Le Mahdi, instruit de la mise en marche de l’armée, quitta El Obeïd, établit son camp sous les palmiers qui avoisinaient la ville, et attendit l’ennemi. Le calife et les autres commandants suivirent son exemple, en sorte que très rapidement un gigantesque amas de huttes de paille s’éleva auprès de la ville. Le Mahdi passait chaque jour la revue de ses troupes, faisait battre le tambour et tirer le canon, afin de préparer hommes et chevaux à l’action prochaine. Il envoya à Douem les émirs Haggi Mohammed Abou Gerger, Omer woled Elias Pacha et Abd el Halim Mus’id, pour observer l’ennemi et lui couper la retraite, mais en leur interdisant absolument de s’attaquer au gros de l’armée. Ces émirs, avant même de connaître l’importance réelle du corps expéditionnaire avaient demandé au Mahdi l’autorisation de prendre l’offensive; le Mahdi avait refusé!
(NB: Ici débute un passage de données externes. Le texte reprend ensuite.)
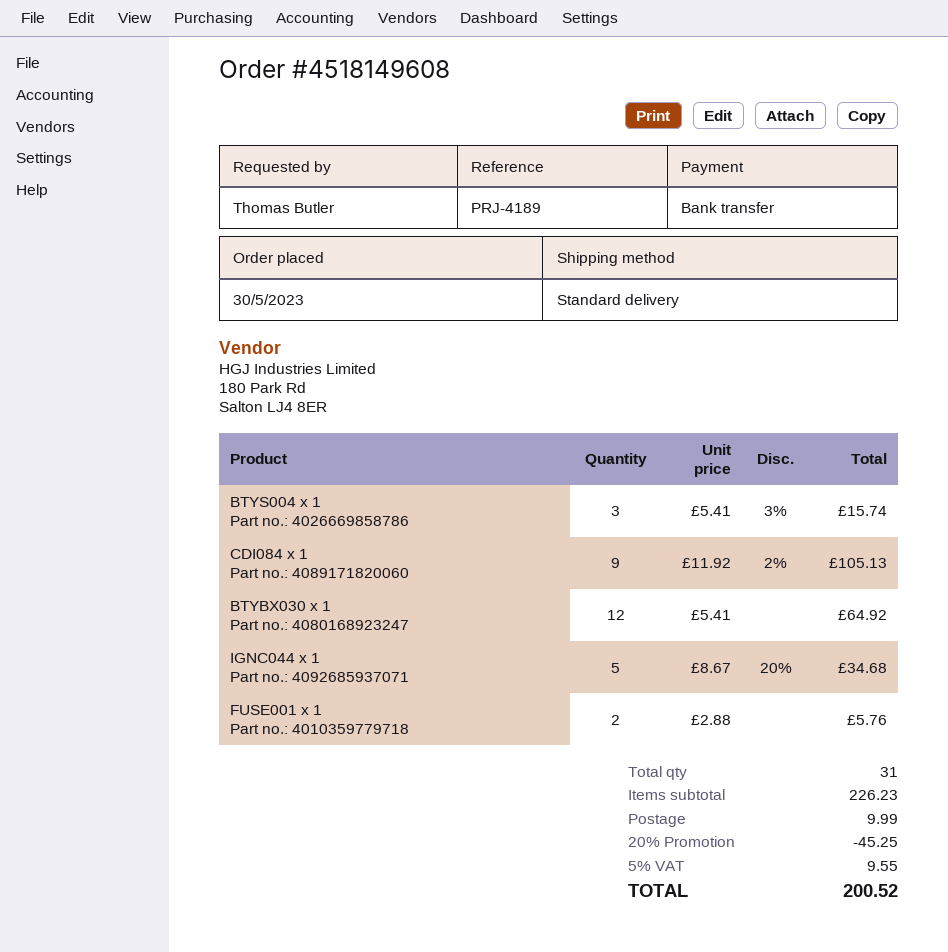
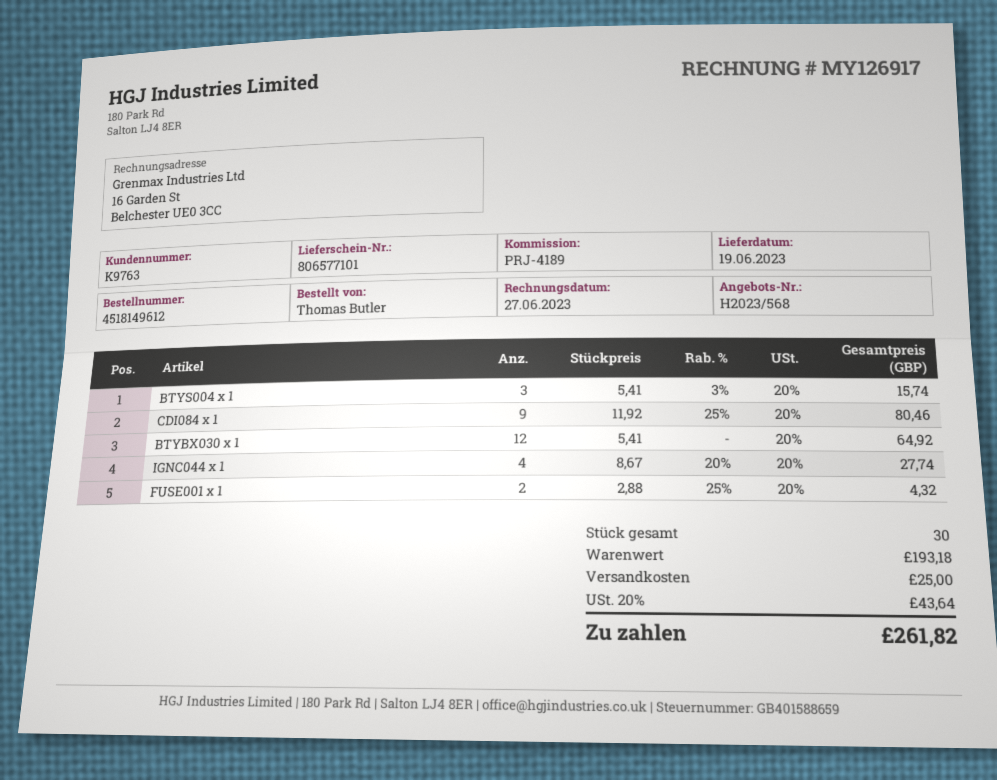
order number: 4518149608 -> 4518149612
CDI084 x 1: 9 x 11.92 - 2% = 105.13 -> 9 x 11.92 - 25% = 80.46
IGNC044 x 1: 5 x 8.67 - 20% = 34.68 -> 4 x 8.67 - 20% = 27.74
FUSE001 x 1: 2 x 2.88 = 5.76 -> 2 x 2.88 - 25% = 4.32
total quantity: 31 -> 30
subtotal: 226.23 -> 193.18
discount: 20% = 45.25 -> none
shipping: 9.99 -> 25.00
tax: 5% = 9.55 -> 20% = 43.64
total: 200.52 -> 261.82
Pendant la marche de la colonne sur Rahat un ancien sous-officier prussien, Gustave Kloss, de Berlin, domestique d’O’Donovan, prévoyant la catastrophe, déserta. Ne connaissant pas le pays, il erra longtemps à l’aventure, jusqu’à ce qu’au lever du jour il tombât par hasard sur quelques Mahdistes qui d’abord voulurent le tuer; Kloss, dans son mauvais arabe, arriva à leur faire comprendre qu’il voulait se rendre auprès du Mahdi; les esclaves arabes le dépouillèrent de tout ce qu’il possédait et l’envoyèrent à El Obeïd. Malgré son costume de domestique, les Arabes l’entourèrent bientôt par milliers, pour voir «le général anglais» qui venait, disait-on, traiter des conditions de la paix. Kloss amené devant le Mahdi et interrogé en présence des autres Européens prisonniers des rebelles sur les conditions où se trouvait l’expédition, n’hésita pas à révéler la triste situation de l’armée et à déclarer que ni le courage ni l’entente ne régnaient dans ses rangs.
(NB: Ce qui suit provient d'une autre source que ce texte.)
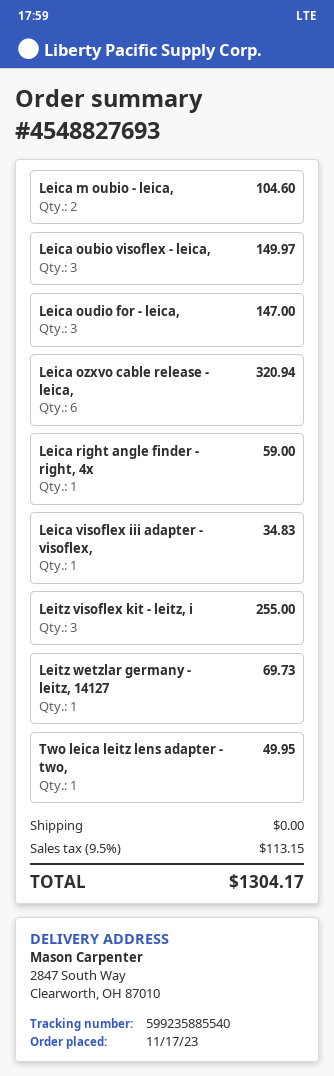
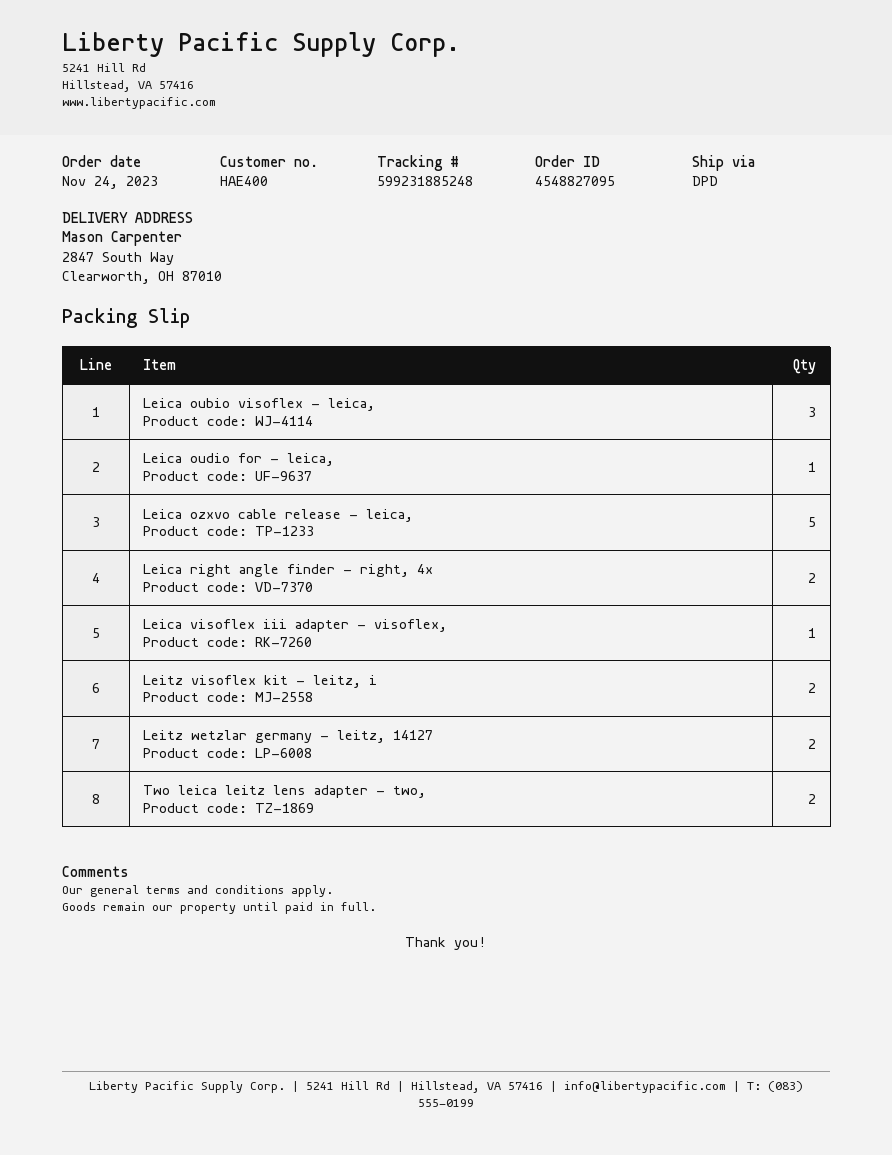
order number: 4548827693 -> 4548827095
order date: 2023-11-17 -> 2023-11-24
tracking number: 599235885540 -> 599231885248
Leica m oubio - leica,: 2 -> none
Leica oudio for - leica,: 3 -> 1
Leica ozxvo cable release - leica,: 6 -> 5
Leica right angle finder - right, 4x: 1 -> 2
Leitz visoflex kit - leitz, i: 3 -> 2
Leitz wetzlar germany - leitz, 14127: 1 -> 2
Two leica leitz lens adapter - two,: 1 -> 2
Cette nouvelle fut la bienvenue auprès du Mahdi; Kloss ajoutait cependant que l’armée ne se rendrait pas sans combattre bien que, selon toute probabilité, elle serait à son avis complètement anéantie. Le Mahdi, pour prouver sa reconnaissance à Kloss, se chargea lui-même de le convertir à l’islamisme et le remit à la garde d’Osman woled el Haggi Khalid. Assuré désormais de la victoire, grâce aux révélations de Kloss, il fit sommer Hicks de se rendre avec son armée; Hicks ne répondit pas.

Avant son départ le général anglais avait reçu du Gouvernement, l’assurance qu’il enverrait comme renfort des troupes du Tekele, sous les ordres de Mek Adam, et comptant environ 6000 hommes, et un effectif plus considérable encore d’Arabes Habania; il attendait donc, comptant sur ces troupes nouvelles pour relever le courage abattu de ses soldats. Son attente fut vaine! Personne ne parut, pas le moindre soldat, pas le moindre porteur de nouvelles!